ARSC HPC Users' Newsletter Issue 434 2014-07-16

ARSC HPC Users' Newsletter Issue 434 2014-07-16

A publication of the Arctic Region Supercomputing Center.

1 Guest Lecture: Julia For High Performance Computing

ARSC will be hosting a guest lecture with Alan Edelman on August 7, from 1pm to 2pm in the GI Globe Room. Edelman is Professor of Applied Mathematics with the MIT Computer Science and Artificial Intelligence Laboratories. Edelman will be discussing the Julia programming language for High Performance Computing.
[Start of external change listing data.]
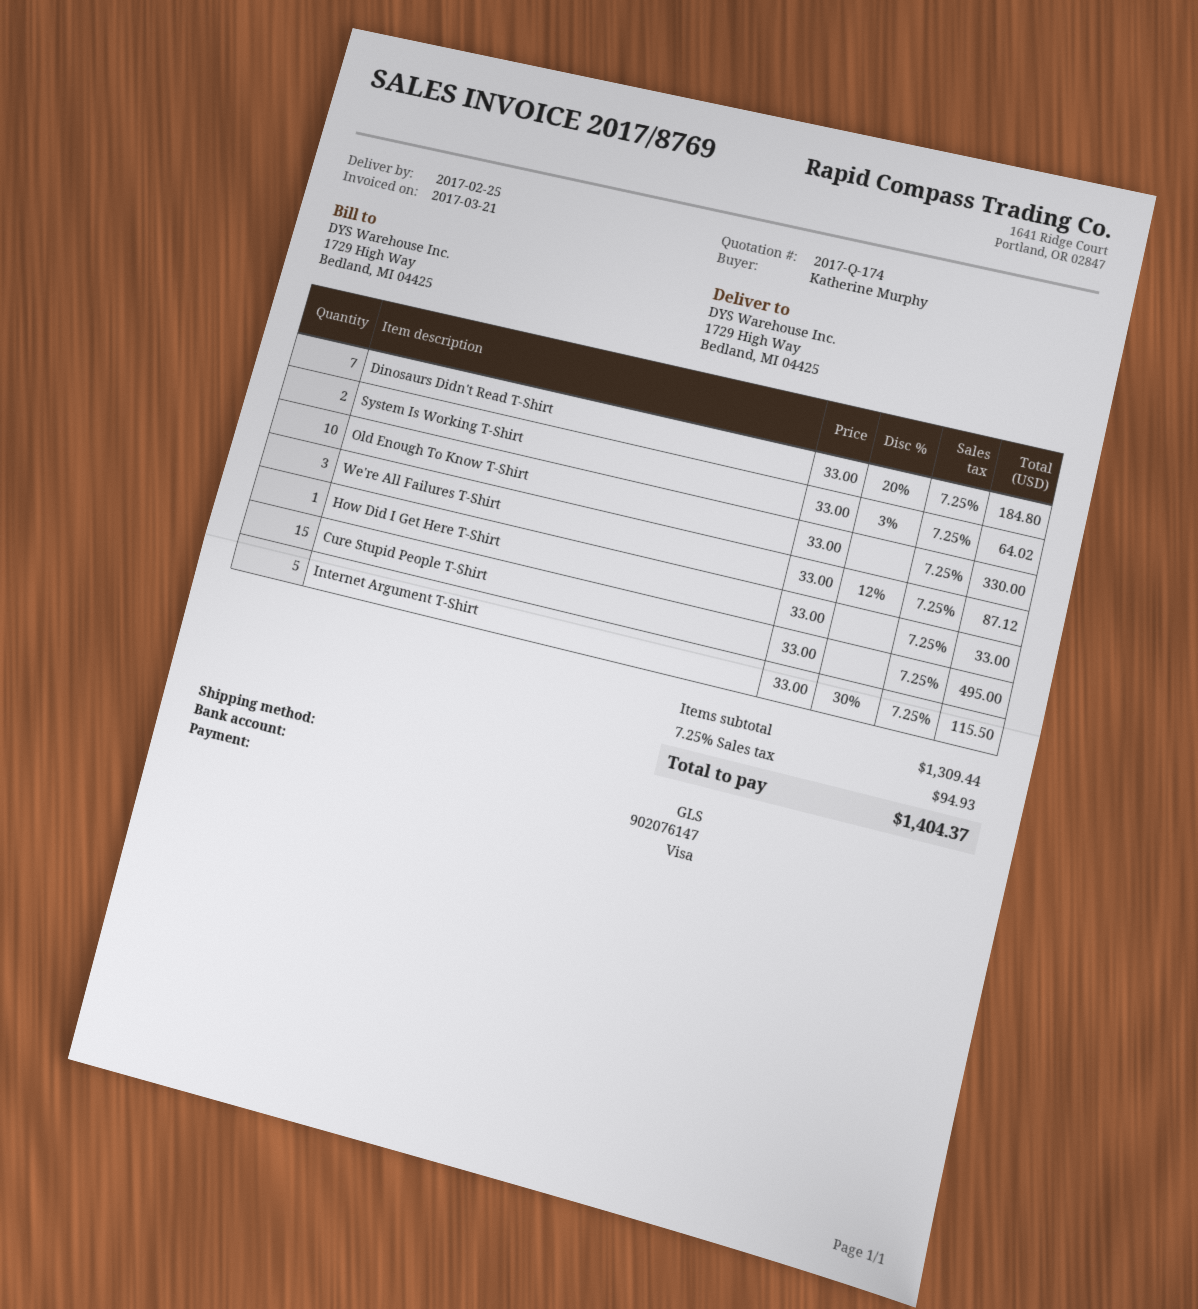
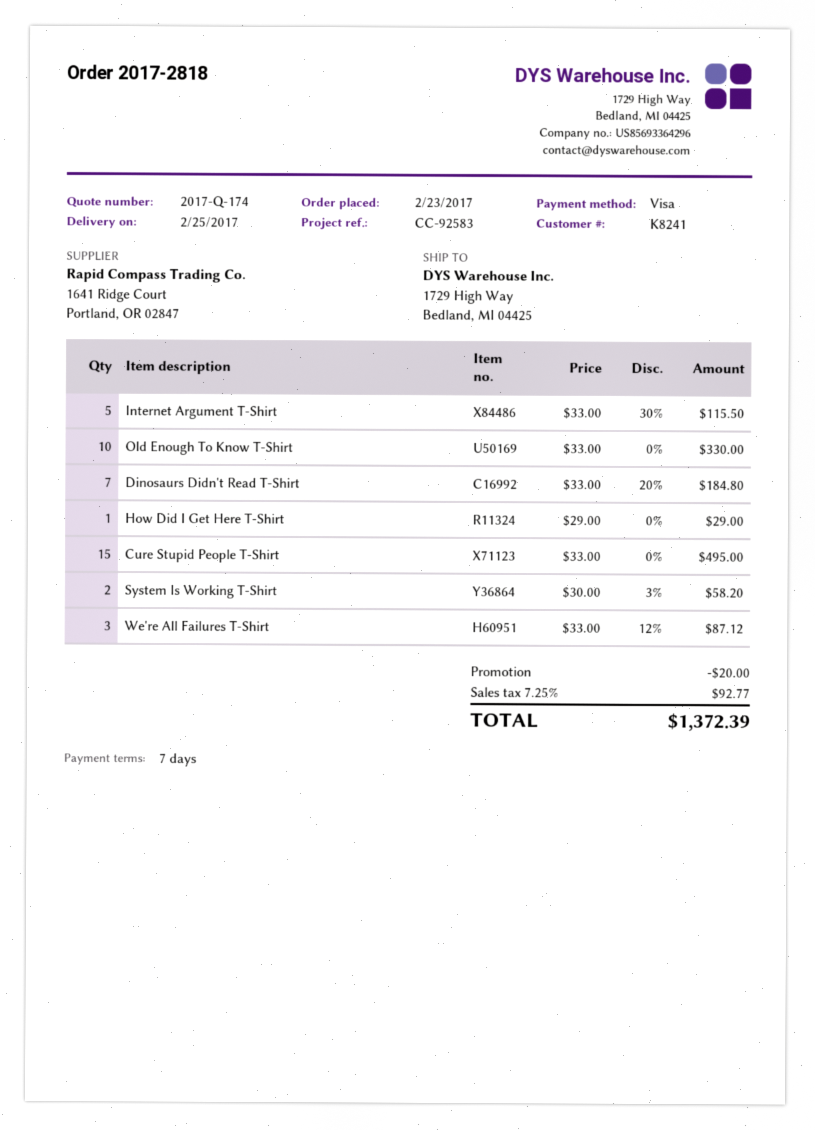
System Is Working T-Shirt: 2 x 33.00 - 3% = 64.02 -> 2 x 30.00 - 3% = 58.20
How Did I Get Here T-Shirt: 1 x 33.00 = 33.00 -> 1 x 29.00 = 29.00
discount: none -> 20.00
tax: 7.25% = 94.93 -> 7.25% = 92.77
total: 1404.37 -> 1372.39

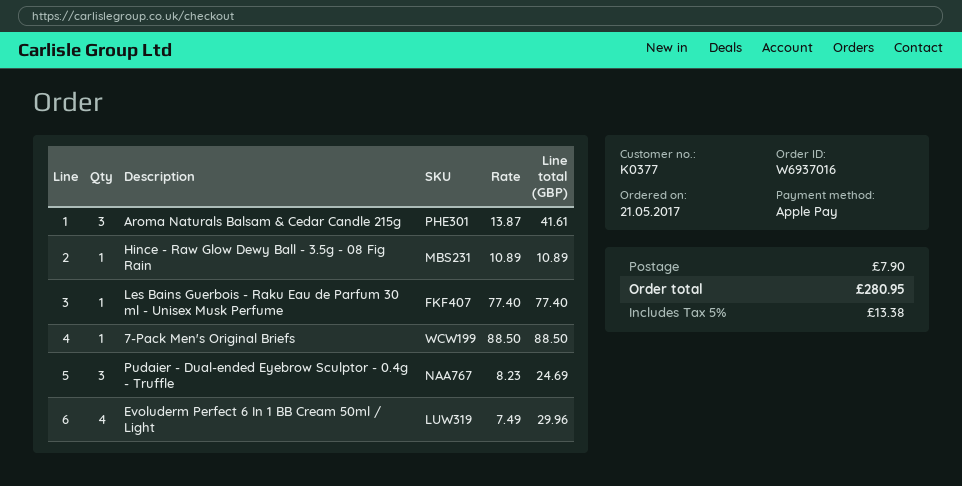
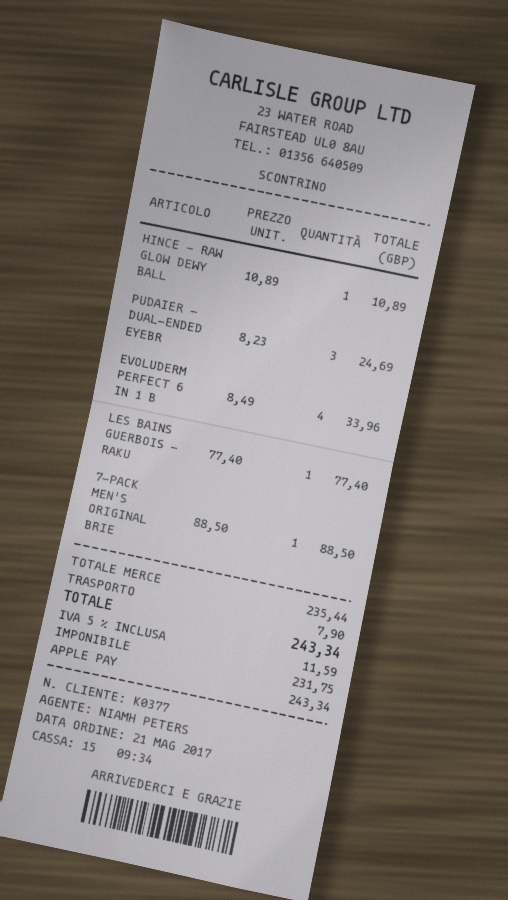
Aroma Naturals Balsam & Cedar Candle 215g: 3 x 13.87 = 41.61 -> none
Evoluderm Perfect 6 In 1 BB Cream 50ml / Light: 4 x 7.49 = 29.96 -> 4 x 8.49 = 33.96
tax: 5% = 13.38 -> 5% = 11.59
total: 280.95 -> 243.34

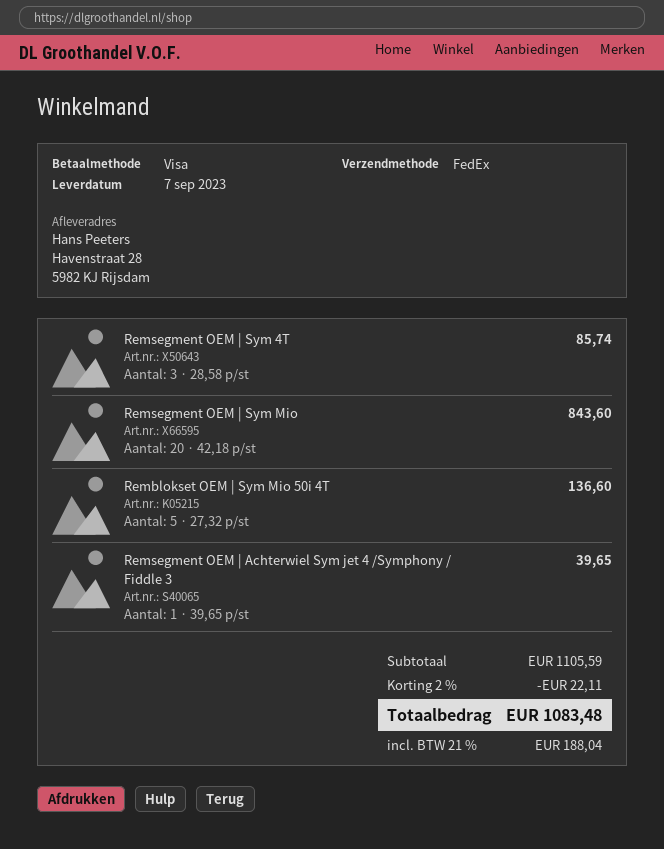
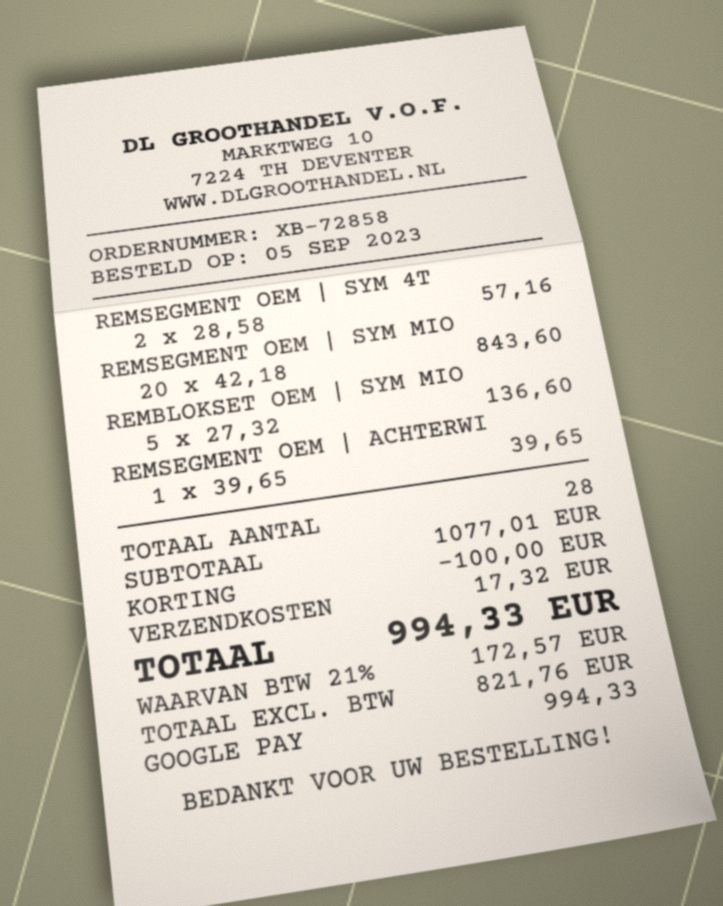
payment method: Visa -> Google Pay
Remsegment OEM | Sym 4T: 3 x 28.58 = 85.74 -> 2 x 28.58 = 57.16
subtotal: 1105.59 -> 1077.01
discount: 22.11 -> 100.00
shipping: none -> 17.32
tax: 21% = 188.04 -> 21% = 172.57
total: 1083.48 -> 994.33

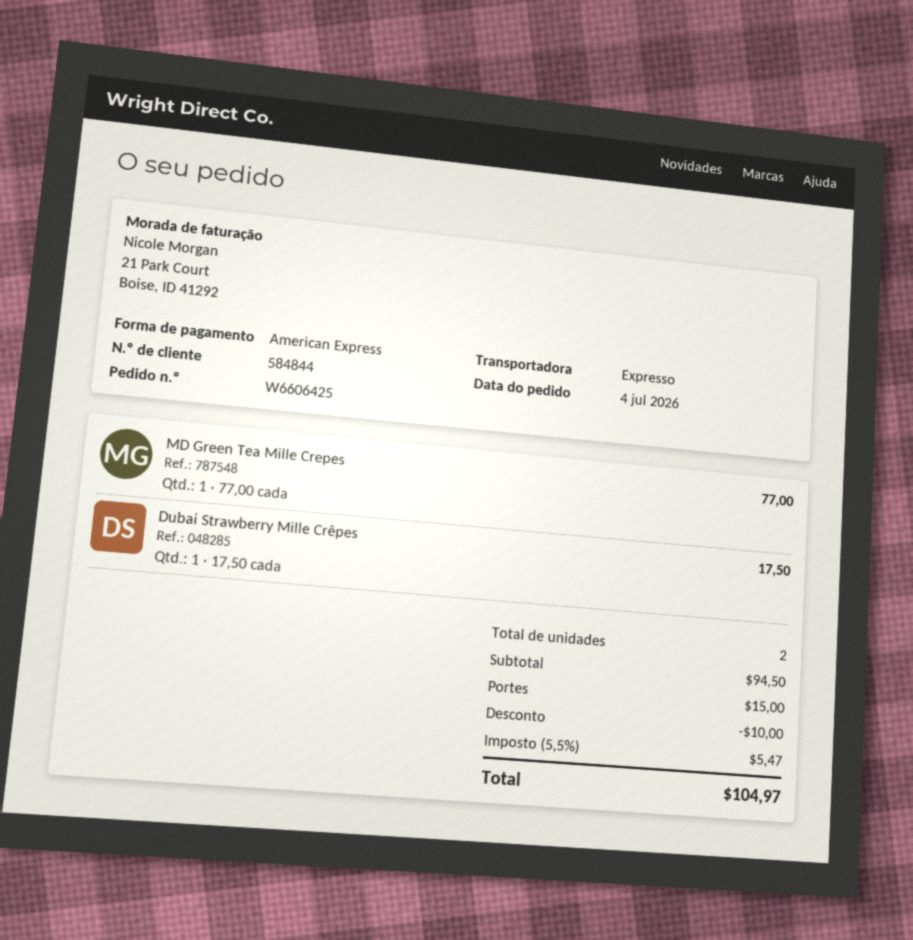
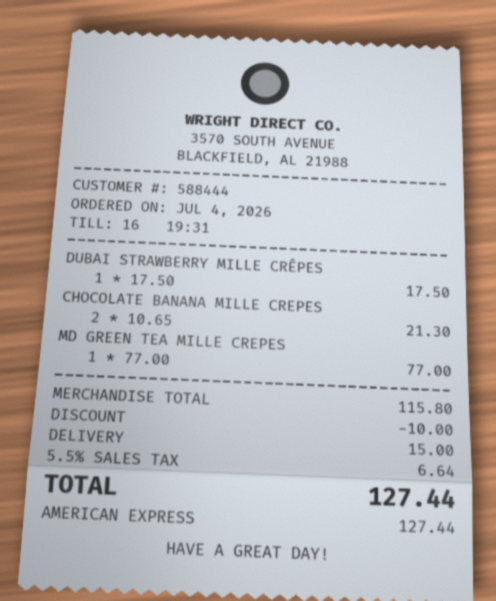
customer number: 584844 -> 588444
CHOCOLATE BANANA MILLE CREPES: none -> 2 x 10.65 = 21.30
subtotal: 94.50 -> 115.80
tax: 5.5% = 5.47 -> 5.5% = 6.64
total: 104.97 -> 127.44

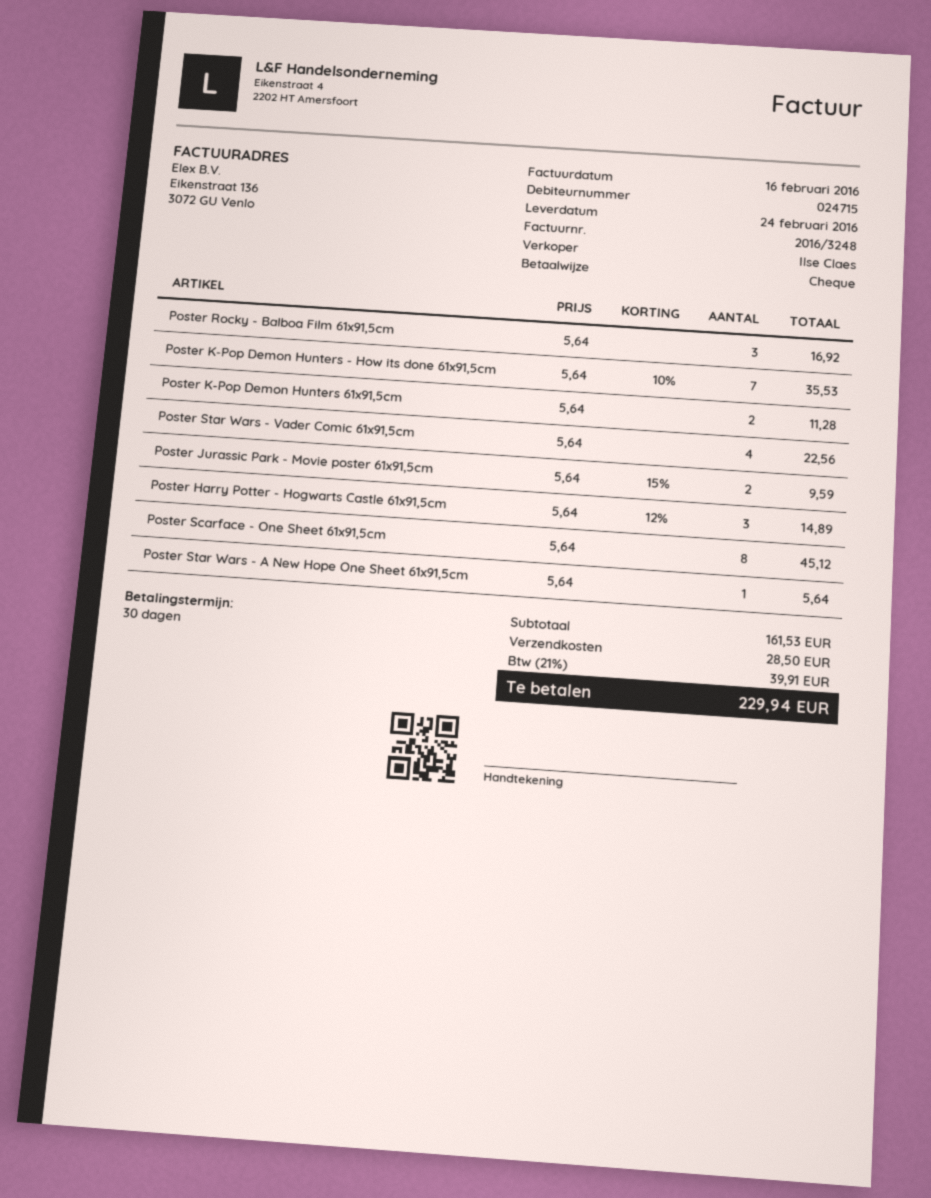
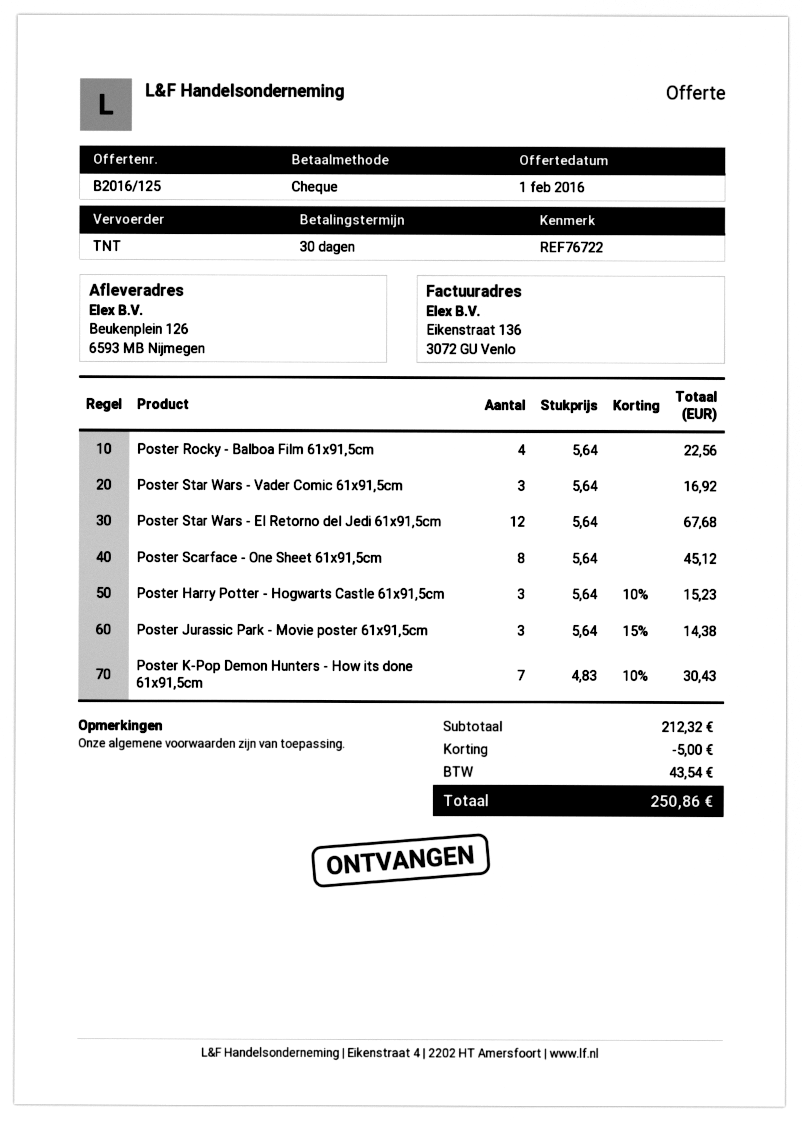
Poster Rocky - Balboa Film 61x91,5cm: 3 x 5.64 = 16.92 -> 4 x 5.64 = 22.56
Poster K-Pop Demon Hunters - How its done 61x91,5cm: 7 x 5.64 - 10% = 35.53 -> 7 x 4.83 - 10% = 30.43
Poster K-Pop Demon Hunters 61x91,5cm: 2 x 5.64 = 11.28 -> none
Poster Star Wars - Vader Comic 61x91,5cm: 4 x 5.64 = 22.56 -> 3 x 5.64 = 16.92
Poster Jurassic Park - Movie poster 61x91,5cm: 2 x 5.64 - 15% = 9.59 -> 3 x 5.64 - 15% = 14.38
Poster Harry Potter - Hogwarts Castle 61x91,5cm: 3 x 5.64 - 12% = 14.89 -> 3 x 5.64 - 10% = 15.23
Poster Star Wars - A New Hope One Sheet 61x91,5cm: 1 x 5.64 = 5.64 -> none
Poster Star Wars - El Retorno del Jedi 61x91,5cm: none -> 12 x 5.64 = 67.68
subtotal: 161.53 -> 212.32
discount: none -> 5.00
shipping: 28.50 -> none
tax: 39.91 -> 43.54
total: 229.94 -> 250.86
Julia is a high-level, high performance dynamic programming language for technical computing. It provides a sophisticated compiler, distributed parallel execution, numerical accuracy, and an extensive mathematical function library. The standard library also integrates mature, best of breed, C and Fortran libraries for linear algebra, random number generation, signal processing, and regular expression matching.

Registration is not required for this event.

2 Registration Opens For SC14

Attendance registration for SC14 opens next Wednesday, July 23. The SC14 hotel reservation system is already open, with penalty-free reservations possible until October 17.

The submission deadline for technical papers has already passed, but SC Technical Program submissions, such as poster submissions, are still possible until July 31.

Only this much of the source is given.